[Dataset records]
_ _ _ _ _

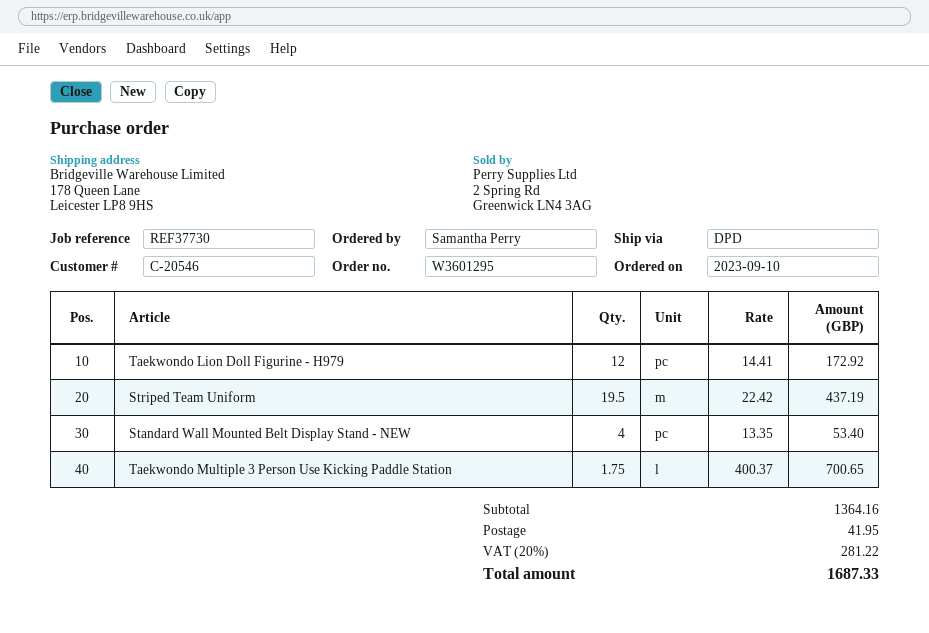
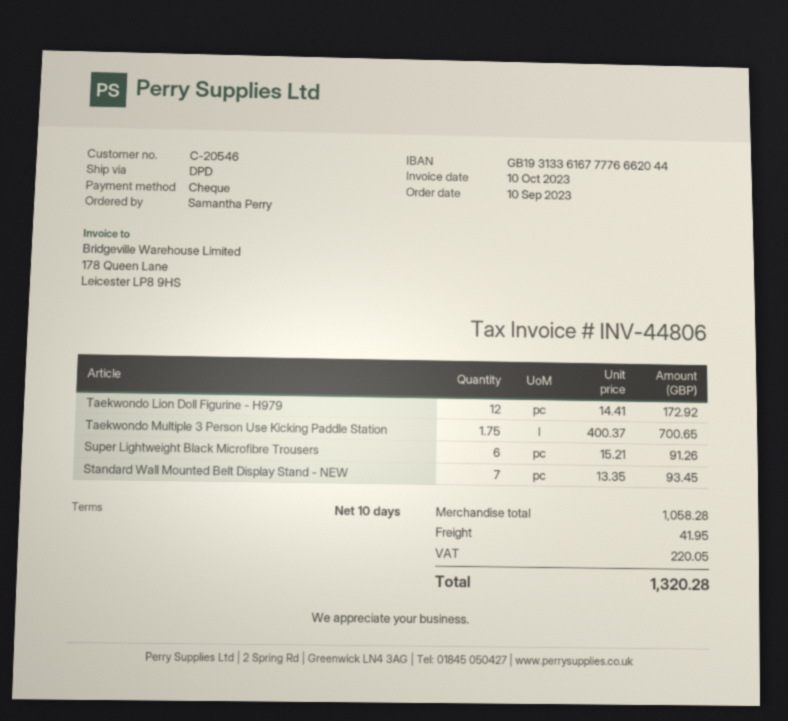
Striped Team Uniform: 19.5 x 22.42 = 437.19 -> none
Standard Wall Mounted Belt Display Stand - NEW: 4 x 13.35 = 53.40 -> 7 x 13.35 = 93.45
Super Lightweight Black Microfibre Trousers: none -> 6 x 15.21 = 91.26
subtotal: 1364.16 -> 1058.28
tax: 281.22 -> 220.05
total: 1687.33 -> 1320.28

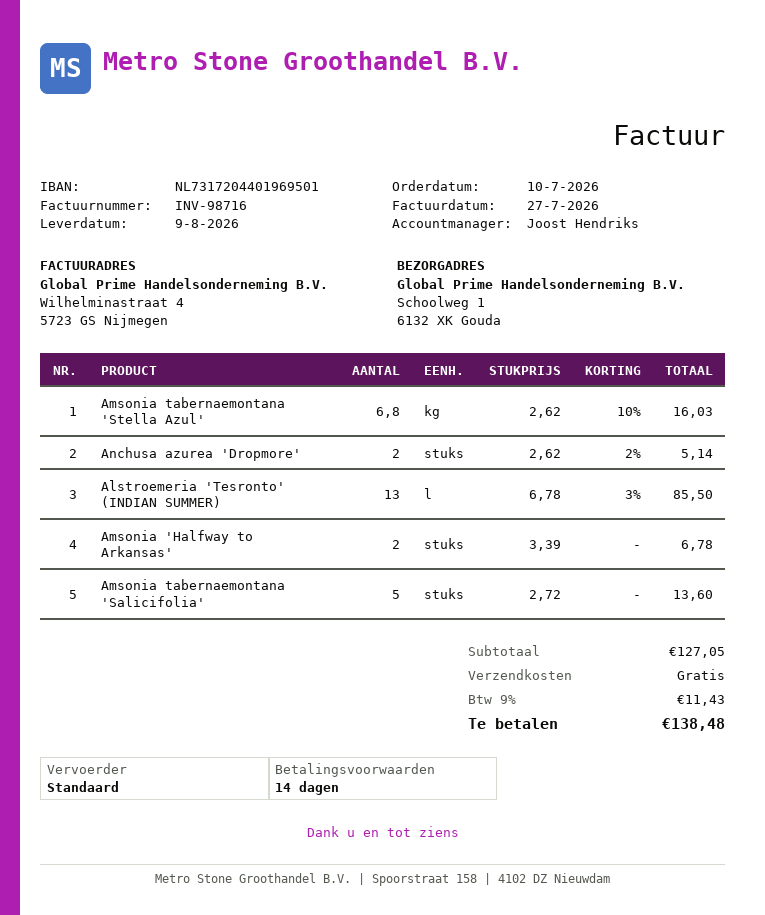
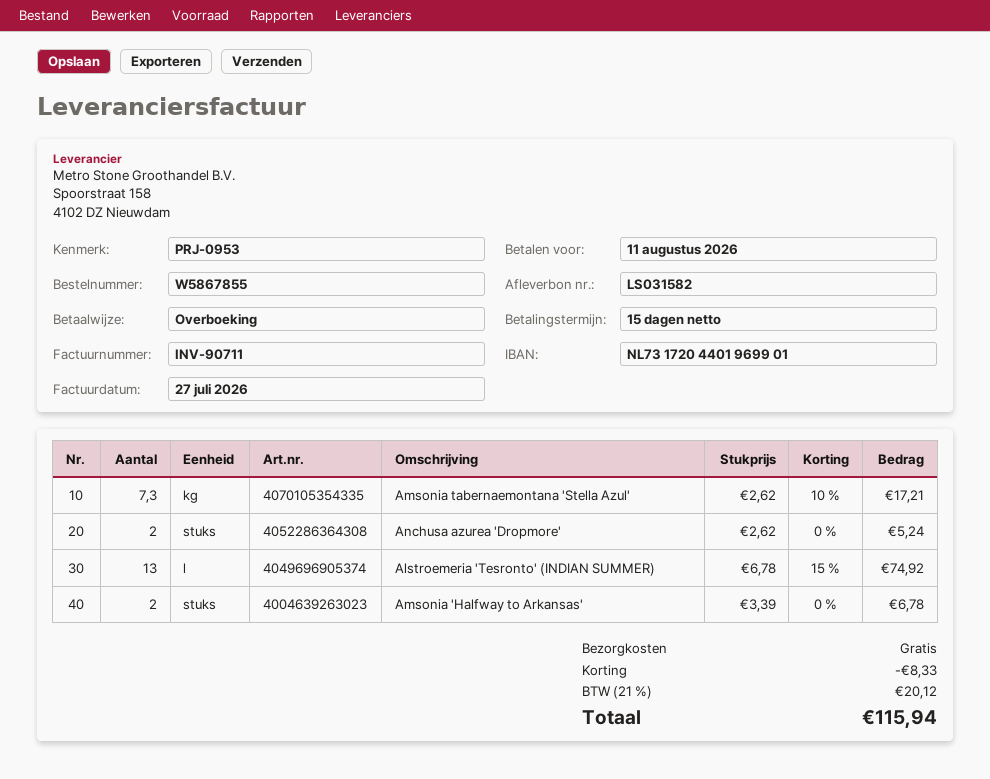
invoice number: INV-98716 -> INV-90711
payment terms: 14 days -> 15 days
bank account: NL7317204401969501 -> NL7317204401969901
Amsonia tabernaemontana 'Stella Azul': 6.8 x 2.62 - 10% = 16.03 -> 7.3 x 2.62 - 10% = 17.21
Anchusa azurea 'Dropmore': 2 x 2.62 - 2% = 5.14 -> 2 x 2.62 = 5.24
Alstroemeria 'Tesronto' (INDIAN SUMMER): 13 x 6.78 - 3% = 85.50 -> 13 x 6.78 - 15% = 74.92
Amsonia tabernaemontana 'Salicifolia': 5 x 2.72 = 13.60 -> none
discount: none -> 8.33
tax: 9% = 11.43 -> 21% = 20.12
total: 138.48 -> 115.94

_ _ _ _ _

• [TASK DIRECTIONS] Lines from the one containing "discount: none -> 8.33" through the final line of the entries above are to be output exactly; omit all others.

• [YOUR RESPONSE]
discount: none -> 8.33
tax: 9% = 11.43 -> 21% = 20.12
total: 138.48 -> 115.94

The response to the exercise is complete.